Chapter 5: Mistaken on Purpose?

Disclaimer: You know the drill.

A/N: Sorry it's been such a long time...so basically I (True) have forgotten most of the nuances of argument that were in the original bunny, but I will attempt to recreate them for your extreme bored – that is to say, amusement.

Oh yeah, and I had Grace using what you guys have called 'English swearing' again in this chapter...advice on words she could say instead?

Boy, have I let myself in for some awkward conversations!

Grace opened her Avatar eyes, attempted to roll off her bed, forgot the length of her legs, remembered it again, tried to disentangle herself and ended up walking forward with one foot hooked behind the other, like some sort of ballet reject.

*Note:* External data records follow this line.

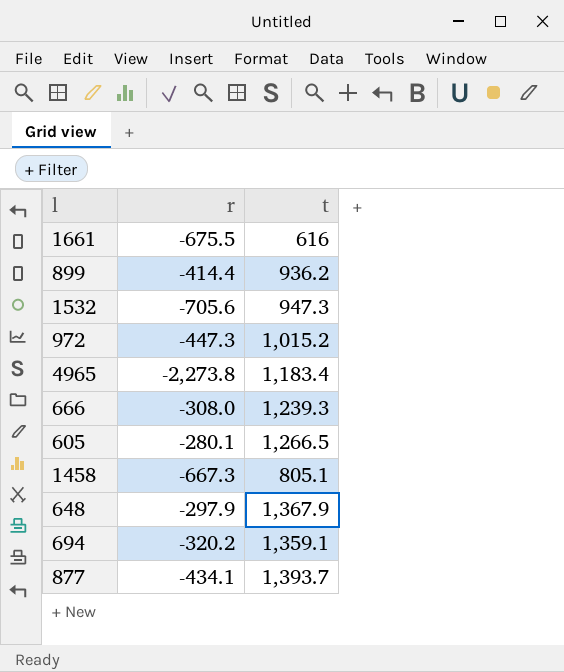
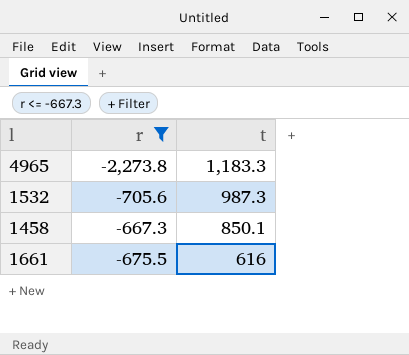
filter: none -> r <= -667.3
row order: none -> t descending
4965 | t: 1,183.4 -> 1,183.3
1532 | t: 947.3 -> 987.3
1458 | t: 805.1 -> 850.1

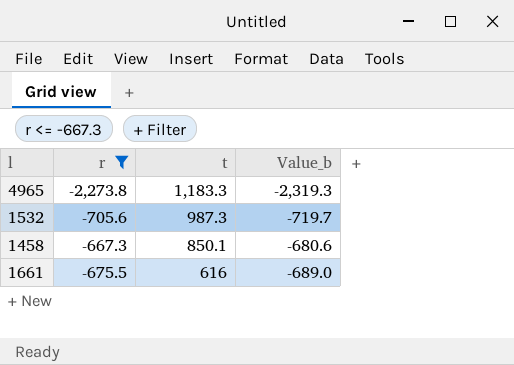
column Value_b | formula: none -> [r] * 1.02

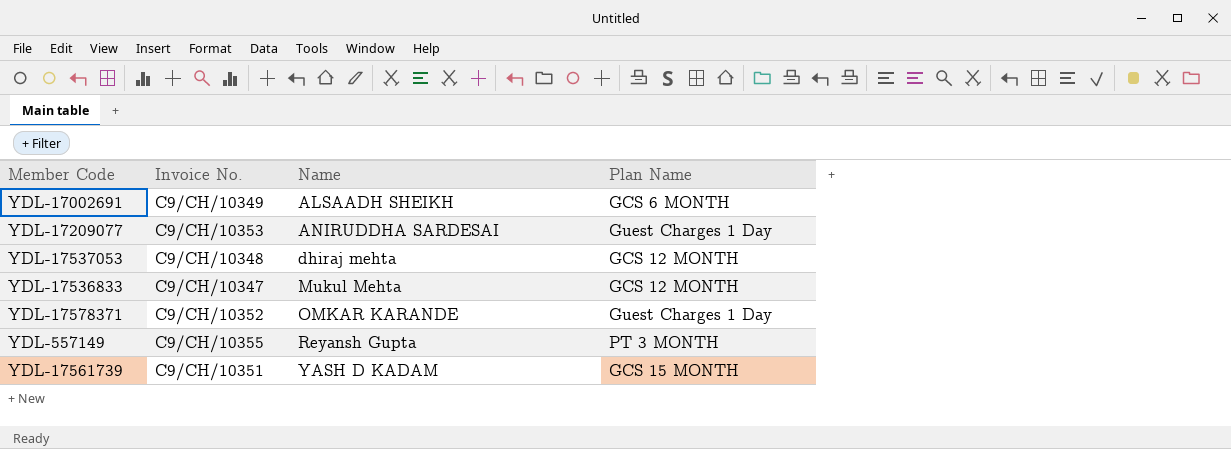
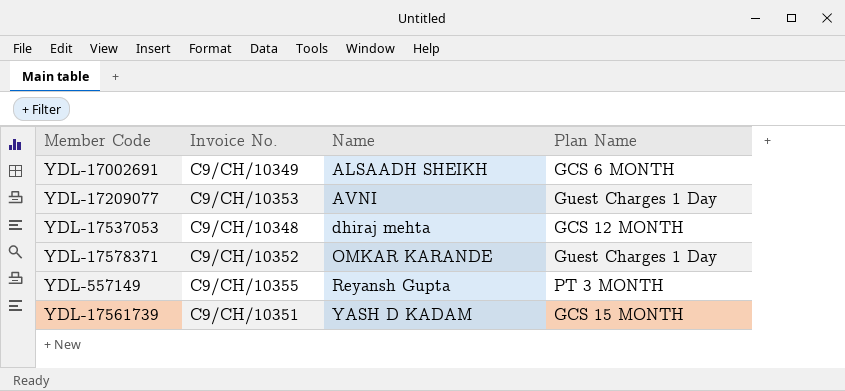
row YDL-17536833: C9/CH/10347 | Mukul Mehta | GCS 12 MONTH -> none
YDL-17209077 | Name: ANIRUDDHA SARDESAI -> AVNI

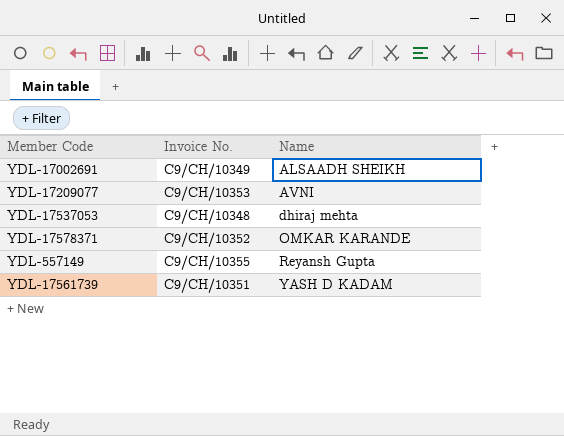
column Plan Name | position: 4 -> none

'Stupid bloody Jarhead Jake!' she cursed, catching herself against the door frame and coming away with a palmful of splinters. 'Stupid Norm! Whose side is he on, anyway?'

She slammed the door violently behind her and took off at a sprint, heading straight into the jungle. That was stupid, but who cared? She felt like being reckless, and she needed to run. Besides, the whole operation was most likely about to go pear-shaped anyway. She'd rather not be around to see it, if anything.

Out here on the high ground it was still bright daylight between the trees, but there was a sharp angling of the sunbeams, an orange tint to the light, that set her instincts on edge. The sun was lying far to the west. It would soon be nightfall, and Grace's skin prickled at the thought. Without slowing her pace she began to get a hold on herself once more, setting a time limit after which she would have to turn back. Angry or not, being out in the forest after dark wouldn't do.

She wondered what Jake and Norm were doing back at the base, already a good quarter-mile behind her. Were they worrying? Setting off in pursuit? Radioing Trudy Chacon to fly over in search of her. Most likely they were sitting round the table, reviewing their "notes" and absentmindedly eating her dinner. Grace ground her teeth, her stomach rumbling. The primal instincts tended to get through from one body to another, and if anything it had been even longer since her avatar had had a meal. But she didn't turn back. Out of sheer stubbornness she ran faster.

The incident with the trap? the voice of reason reminded her. Yes? No? Supposing you bump into –

She crashed through a tangle of vines, ran headlong into Tsu'tey and sat down hard.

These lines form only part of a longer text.